Study on the impact of battery pack arrangement on temperature uniformity distribution

Abstract

Lithium-ion batteries are widely used in portable electronic devices and electric vehicles. However, the thermal performance of lithium-ion batteries is a major concern, as overheating can lead to safety hazards. This study aims to investigate the impact of structural parameters on the temperature field of battery packs, with a focus on, the width of wedge-shaped channels, inclination angles, and gaps between battery cells. Through numerical simulation analysis and experimental validation, the results demonstrate that different structural parameters have a significant influence on the temperature distribution and thermal management performance within the battery pack. Optimizing the wedge-shaped flow channel in the upper section of the battery pack (width: 20 mm to 60 mm) improves cooling efficiency and temperature uniformity, with a narrower width (20 mm) resulting in a lower maximum temperature (311.5 K) and smaller temperature difference between cells (1.8 K).
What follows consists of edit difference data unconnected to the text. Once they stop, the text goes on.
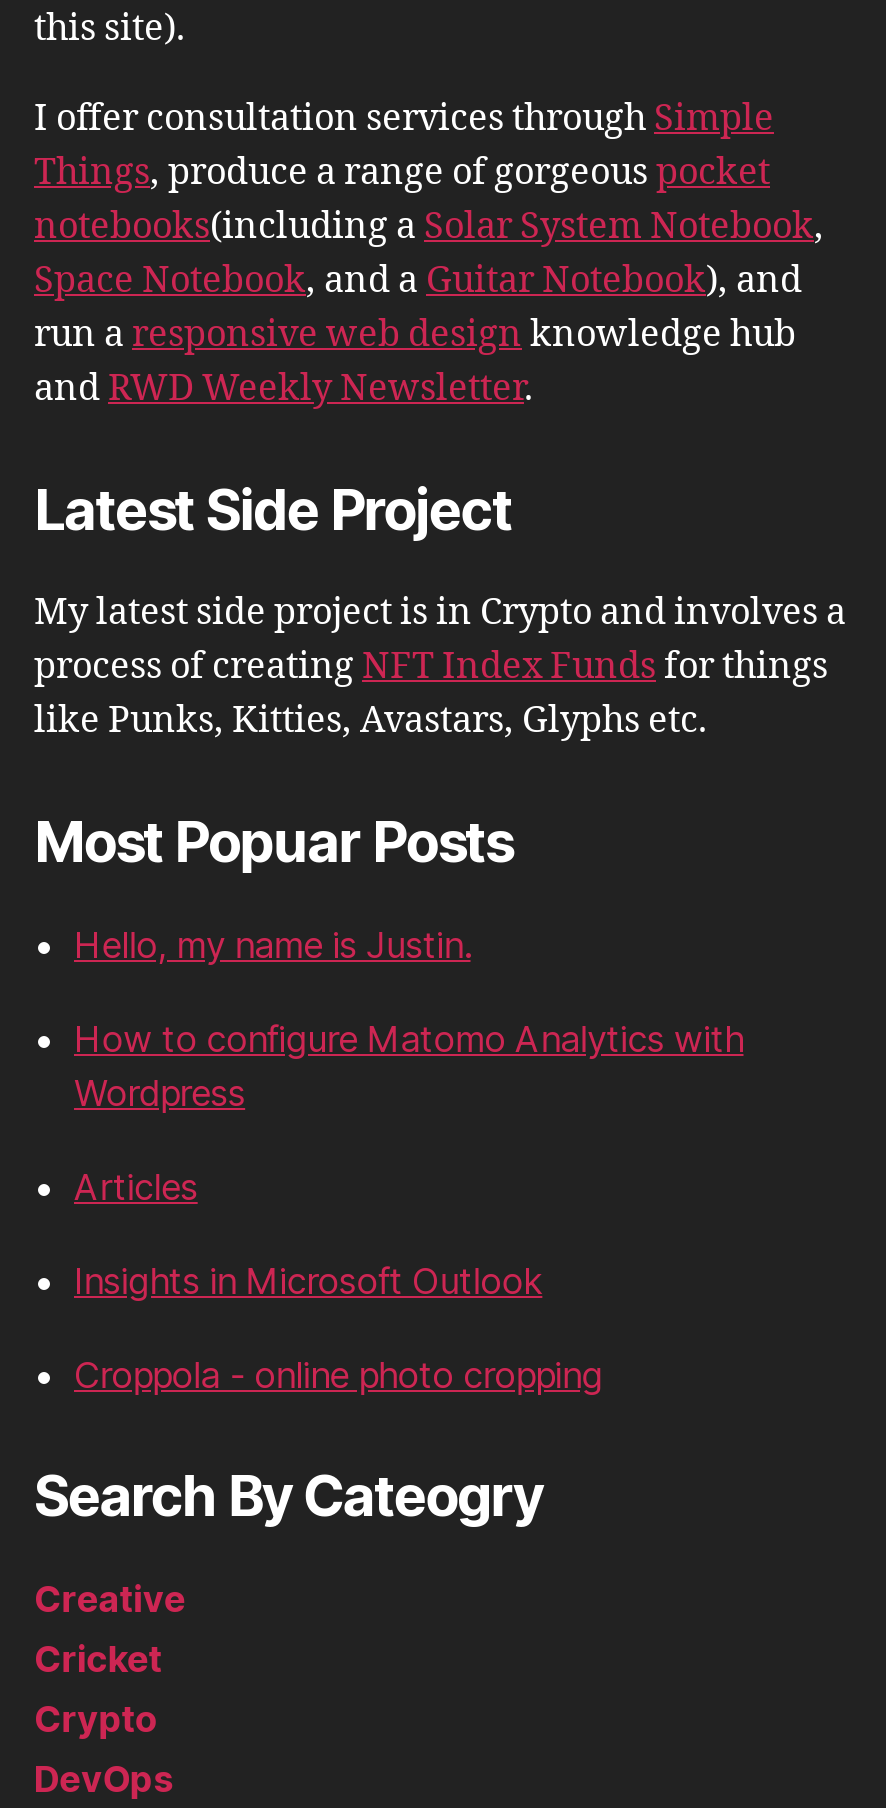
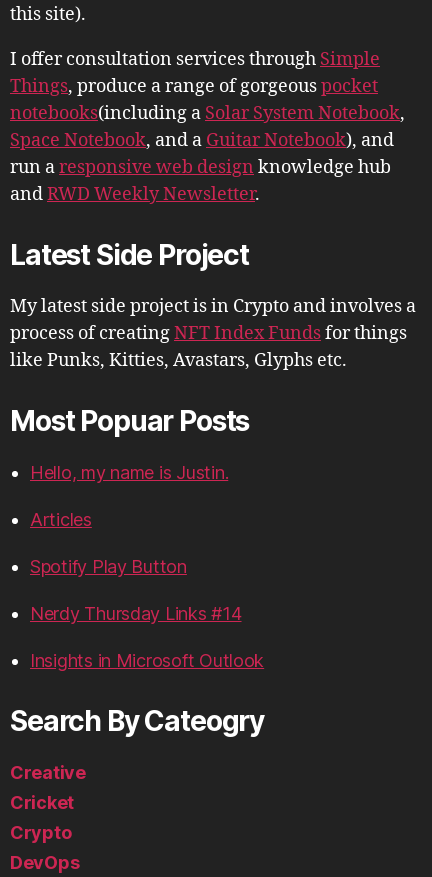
- How to configure Matomo Analytics with
- Wordpress

moved up: Articles

+ Spotify Play Button
+ Nerdy Thursday Links #14

moved down: Insights in Microsoft Outlook

- Croppola - online photo cropping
By optimizing the inclination angle in battery pack configurations, the temperature distribution can be significantly improved, with a 12° inclination angle resulting in a maximum temperature reduction to 311.2 K and a maximum temperature difference reduction to 1.5 K, thus enhancing the thermal performance and lifespan of the battery pack. The gap dimension between batteries can significantly affect the heat dissipation performance of the battery pack, and the smaller gap makes the temperature distribution between each battery cell more uniform, and the highest temperature can be reduced by about 10 K, which enhances the stability and service life of the battery pack. In conclusion, by carefully designing and optimizing the structural parameters of battery packs, manufacturers can enhance the thermal management effectiveness of battery systems, improve performance and reliability, and drive the development of electric vehicles (EV) and renewable energy storage technologies.